这么想着,宁不争突然有些后悔刚才没有第一时间想到这些。
他重新坐回床边,伸出手在顾野面前晃了晃:“顾野,你看着我,我是谁?”
对上宁不争期待的眼神,顾野哑着乖巧回答:“老婆。”
宁不争眼睛一亮,很好,还没醒酒。
他打开手机录像功能放在桌上调整好角度,然后再次发问:“你知不知道自己刚才做了什么?”
顾野点头,然后又摇头。
他有些反应迟钝地说:“想跟老婆睡觉。”
宁不争:……
“不是这个,我好心把你带回家,结果你把我当成你老婆给亲了,你知不知道这对我造成了多大的心理阴影,你必须补偿我!”

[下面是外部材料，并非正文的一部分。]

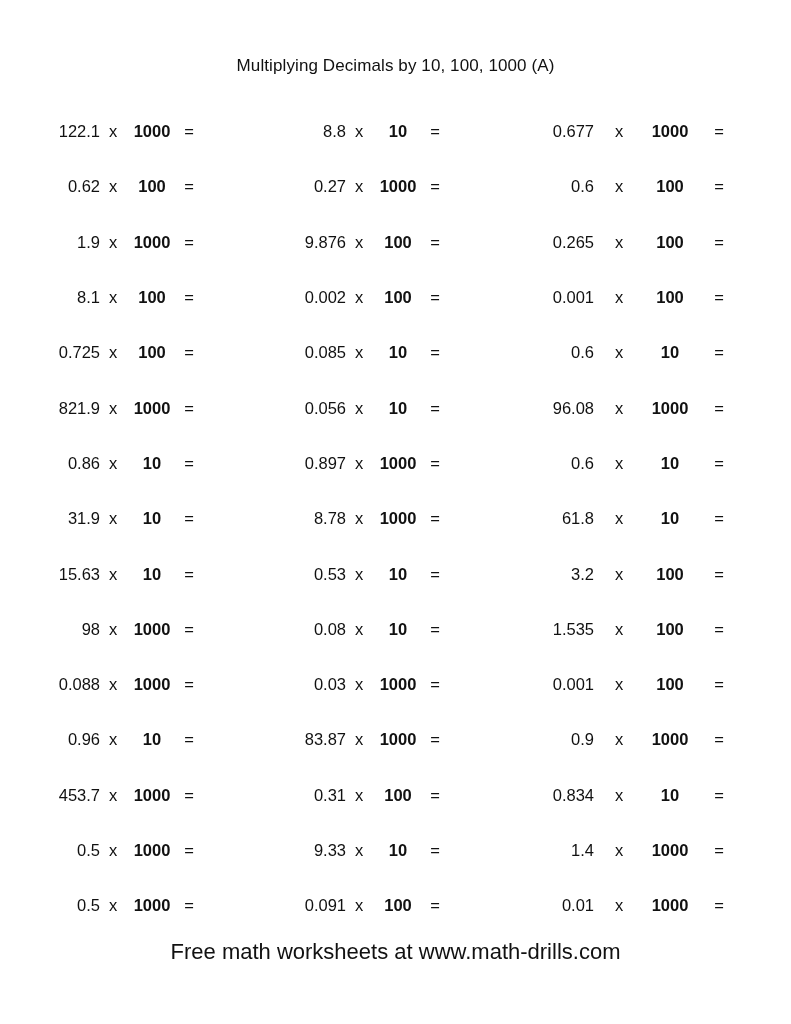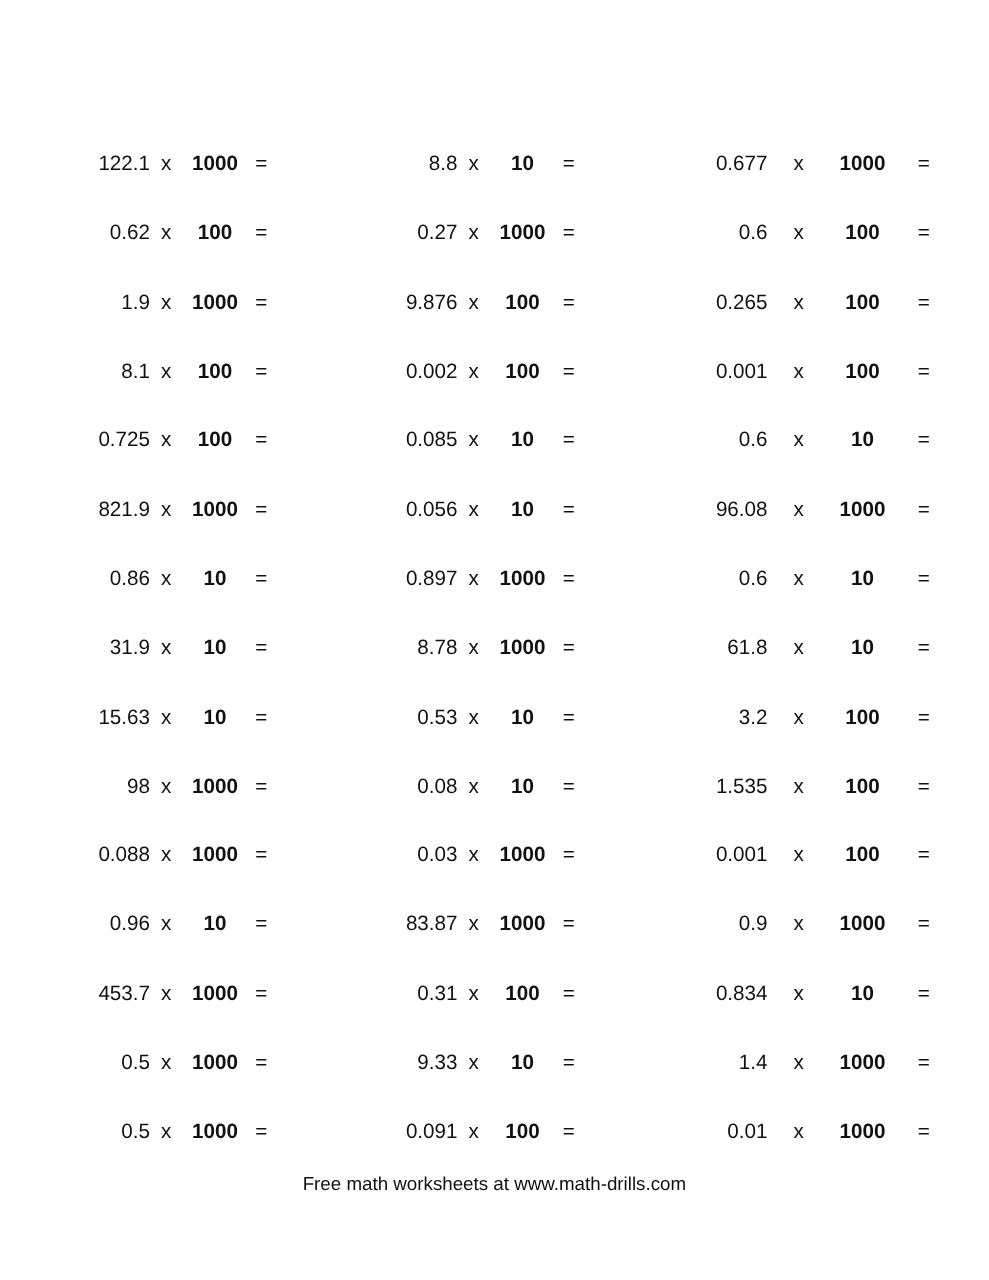"Multiplying Decimals by 10, 100," div { html: none -> <div>Multiplying Decimals by 10, 100, 1000 (A)</div> }
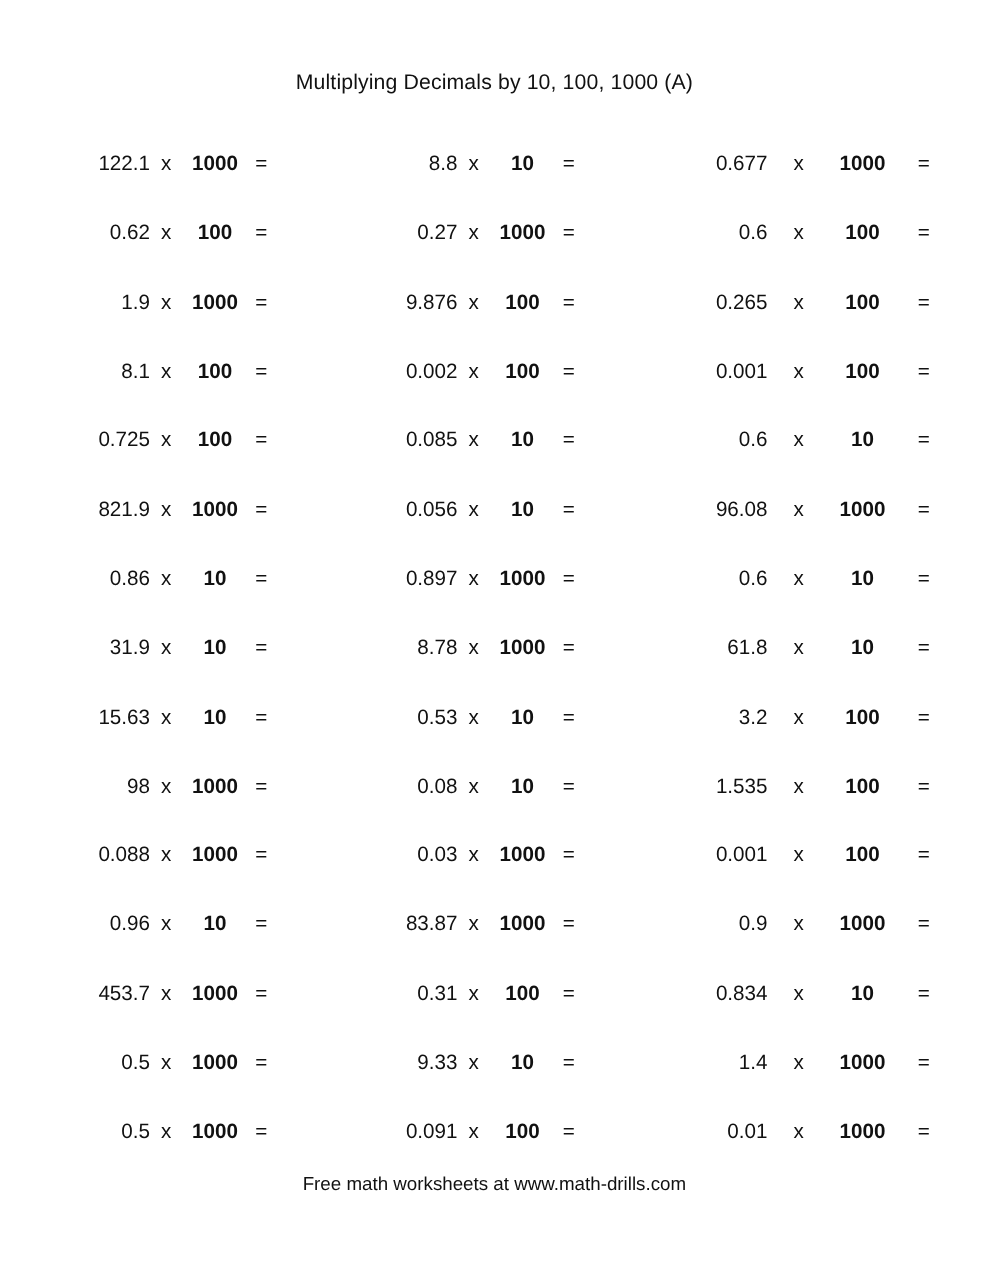"122.1" #problem-grid { left: 50px -> 30px }
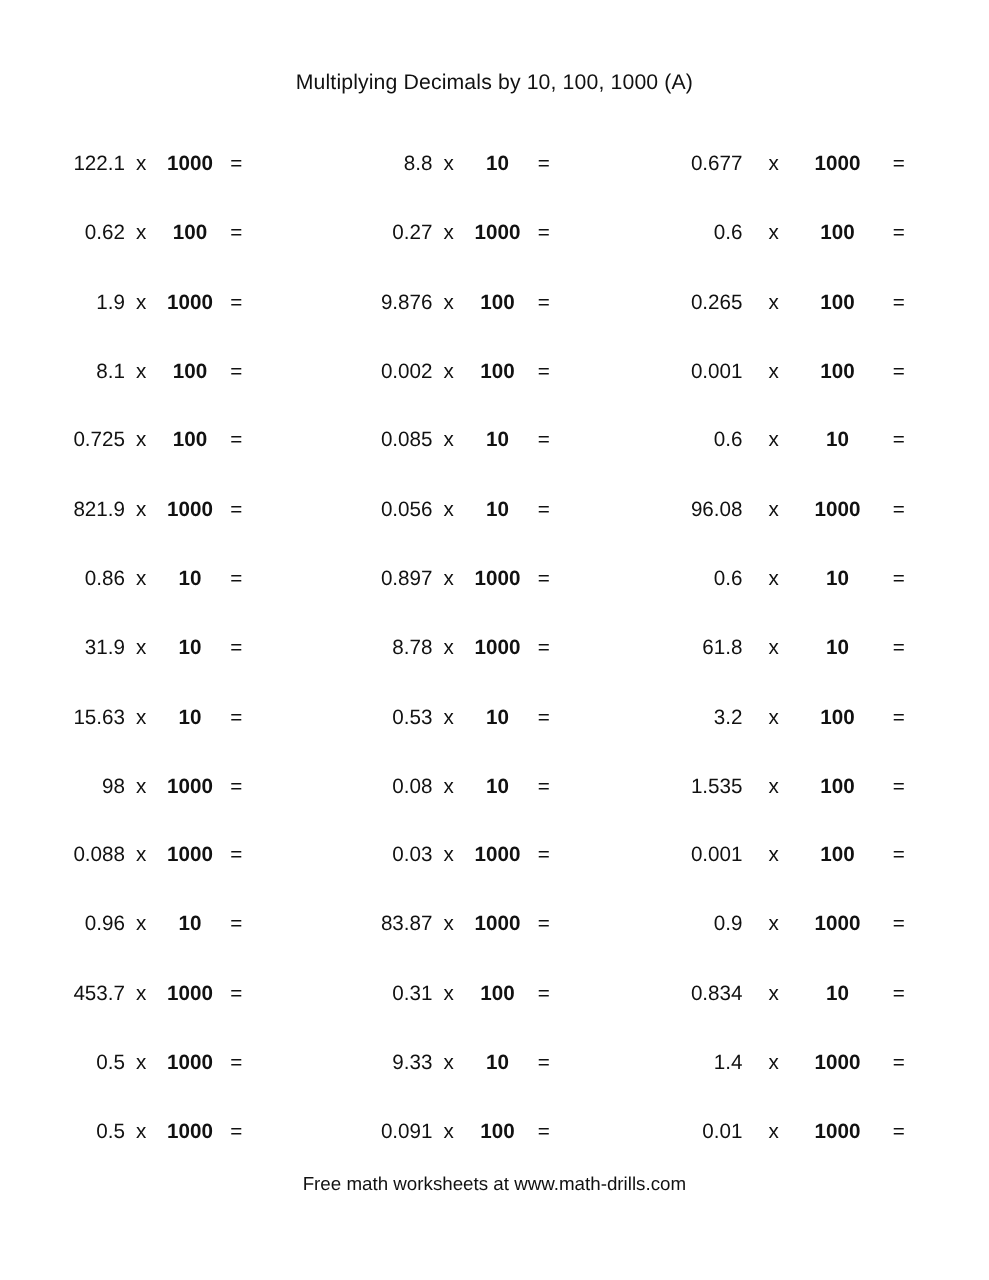"Free math worksheets at" #worksheet-footer { font-size: 15px -> 22px }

顾野盯着宁不争的唇看了一会儿,随后凑了过去在宁不争唇上轻啄了一下。
“跟老婆,亲亲。”
宁不争原地弹射起身,他捂着嘴,指着顾野的鼻子气得说不出话:“你,你,你……”
片刻,他咬牙切齿:“很好,罪证留下了,我看你明天怎么狡辩!”
说完,宁不争转身步伐不稳地朝外走去。
房间肯定是抢不回来了,先勉强让顾野睡一晚上算了。
宁不争家有三个房间,一个主卧,一个客卧,还有一个是他的工作间。
他抱了被子去客房睡觉,洗完澡躺下后,他关了灯想要入睡。
闭上眼,乱七八糟的画面冲入脑海,挥之不去。
唇齿间仿佛还残留着对方的气息,耳畔也仿佛还能听到那交缠在一起的紊乱呼吸……
宁不争翻来覆去,被子跟睡衣摩擦的轻微声响,犹如导火索般瞬间令他觉得心烦不已。
啪嗒。
床头灯打开,宁不争对着天花板干瞪眼,觉得自己肯定是疯了。
他的兄弟被传染了……
宁不争咬唇,脑海中疯狂思索,最后得出结论,一定是酒喝多了空虚寂寞,所以才会因为刚才跟顾野发生的事情起反应。
恶心透了
浴室重新响起水声,寒气席卷全身,瞬间将浑身的燥热逼退。
穿好睡衣,宁不争有些渴,去了客厅喝水。
经过主卧时,透过门缝看到里面灯还开着,他蹙眉。
顾野还没睡?
想到顾野醉得不省人事,宁不争抿了抿唇,不禁有些担忧。
顾野不会摔床底下去了吧?
他爱睡软床,床垫也高,床面和地面的距离大约有半米高,真要摔下去的话也挺疼的。
而且现在正是寒冬季节,即便开了暖气也很容易着凉。